Records from a data collection:

☆ ☆ ☆ ☆

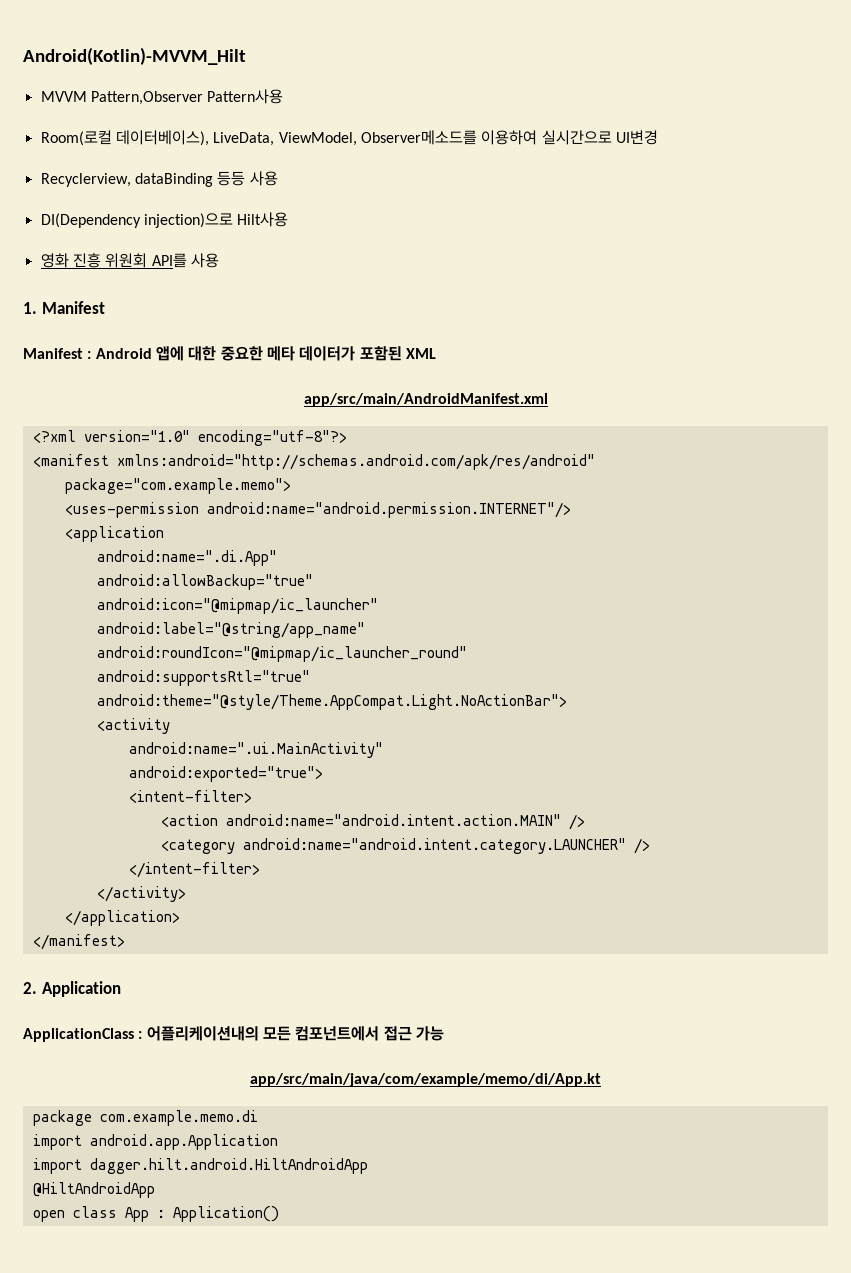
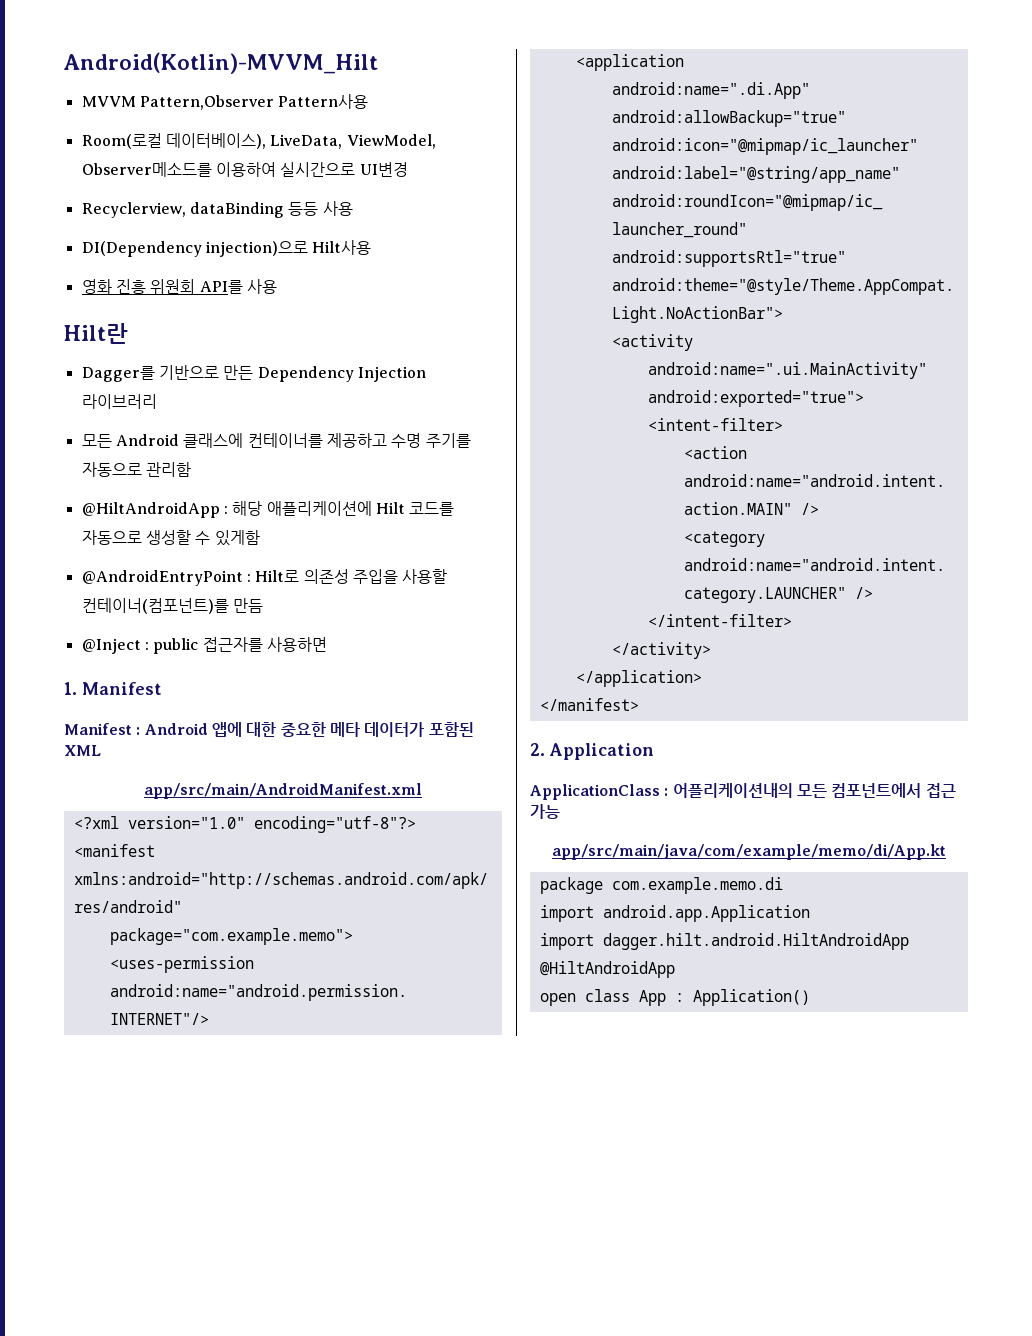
+ Hilt란
+ Dagger를 기반으로 만든 Dependency Injection 라이브러리
+ 모든 Android 클래스에 컨테이너를 제공하고 수명 주기를 자동으로 관리함
+ @HiltAndroidApp : 해당 애플리케이션에 Hilt 코드를 자동으로 생성할 수 있게함
+ @AndroidEntryPoint : Hilt로 의존성 주입을 사용할 컨테이너(컴포넌트)를 만듬
+ @Inject : public 접근자를 사용하면

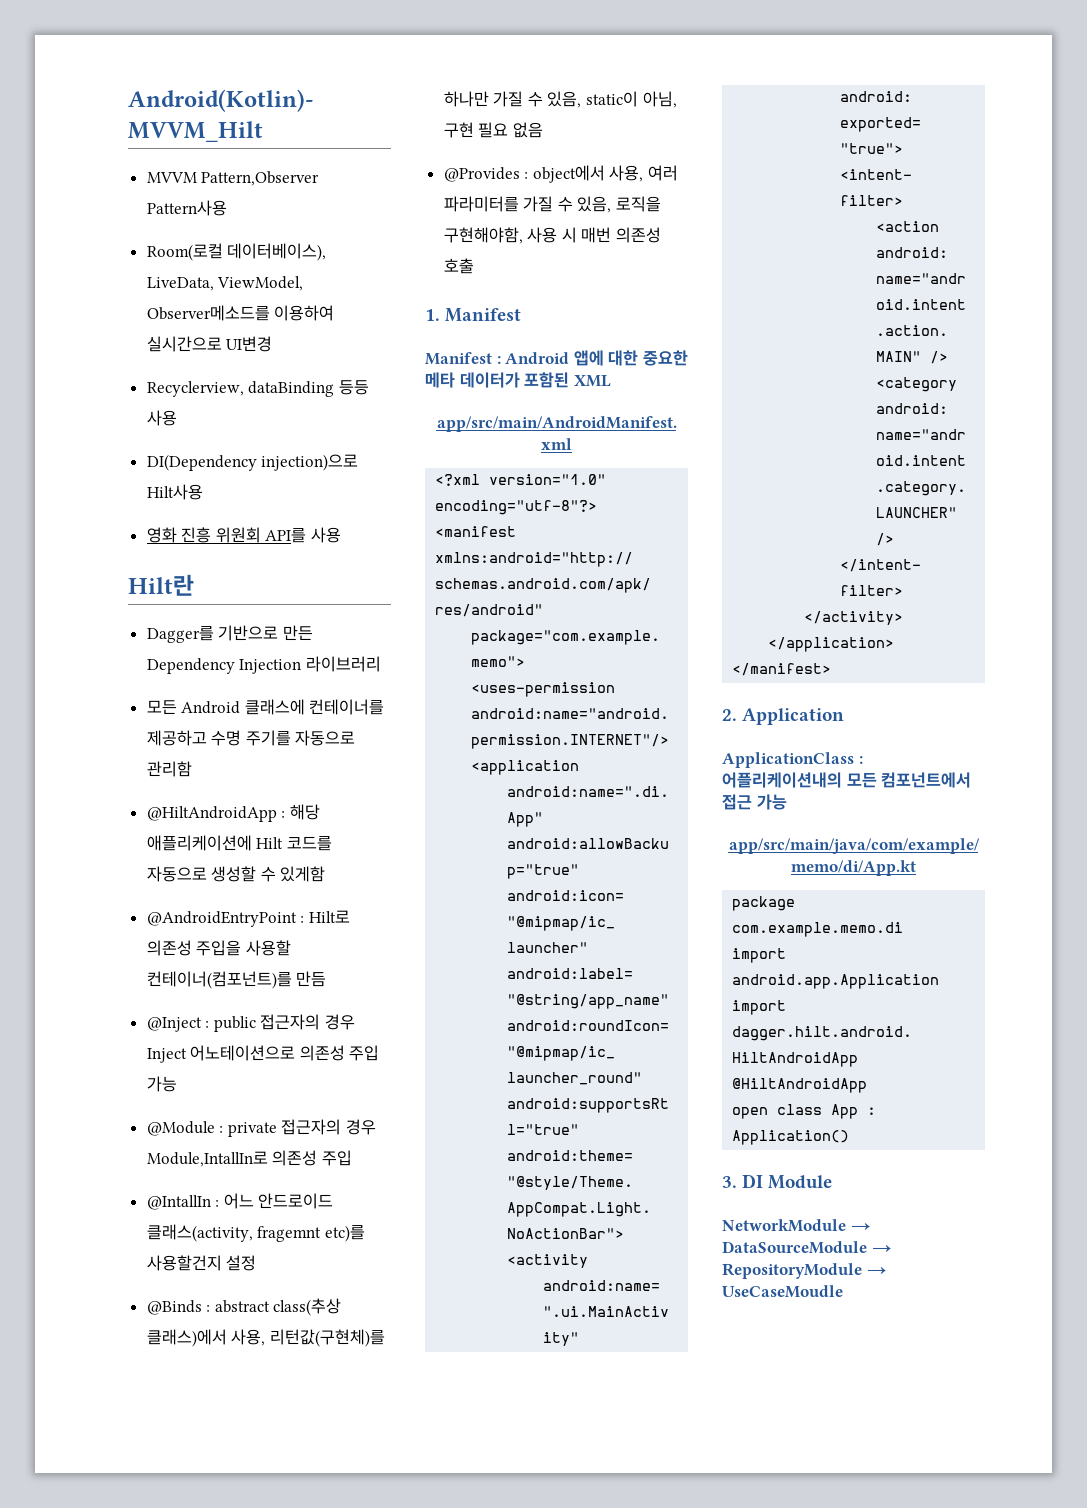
- @Inject : public 접근자를 사용하면
+ @Inject : public 접근자의 경우 Inject 어노테이션으로 의존성 주입 가능
+ @Module : private 접근자의 경우 Module,IntallIn로 의존성 주입
+ @IntallIn : 어느 안드로이드 클래스(activity, fragemnt etc)를 사용할건지 설정
+ @Binds : abstract class(추상 클래스)에서 사용, 리턴값(구현체)를 하나만 가질 수 있음, static이 아님, 구현 필요 없음
+ @Provides : object에서 사용, 여러 파라미터를 가질 수 있음, 로직을 구현해야함, 사용 시 매번 의존성 호출
+ 3. DI Module
+ NetworkModule → DataSourceModule → RepositoryModule → UseCaseMoudle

☆ ☆ ☆ ☆

# Exercise requirements:
Exactly and only the lines from the one containing "아님, 구현 필요 없음" to the end of the entries above are to be written out.

# Written response:
+ @Binds : abstract class(추상 클래스)에서 사용, 리턴값(구현체)를 하나만 가질 수 있음, static이 아님, 구현 필요 없음
+ @Provides : object에서 사용, 여러 파라미터를 가질 수 있음, 로직을 구현해야함, 사용 시 매번 의존성 호출
+ 3. DI Module
+ NetworkModule → DataSourceModule → RepositoryModule → UseCaseMoudle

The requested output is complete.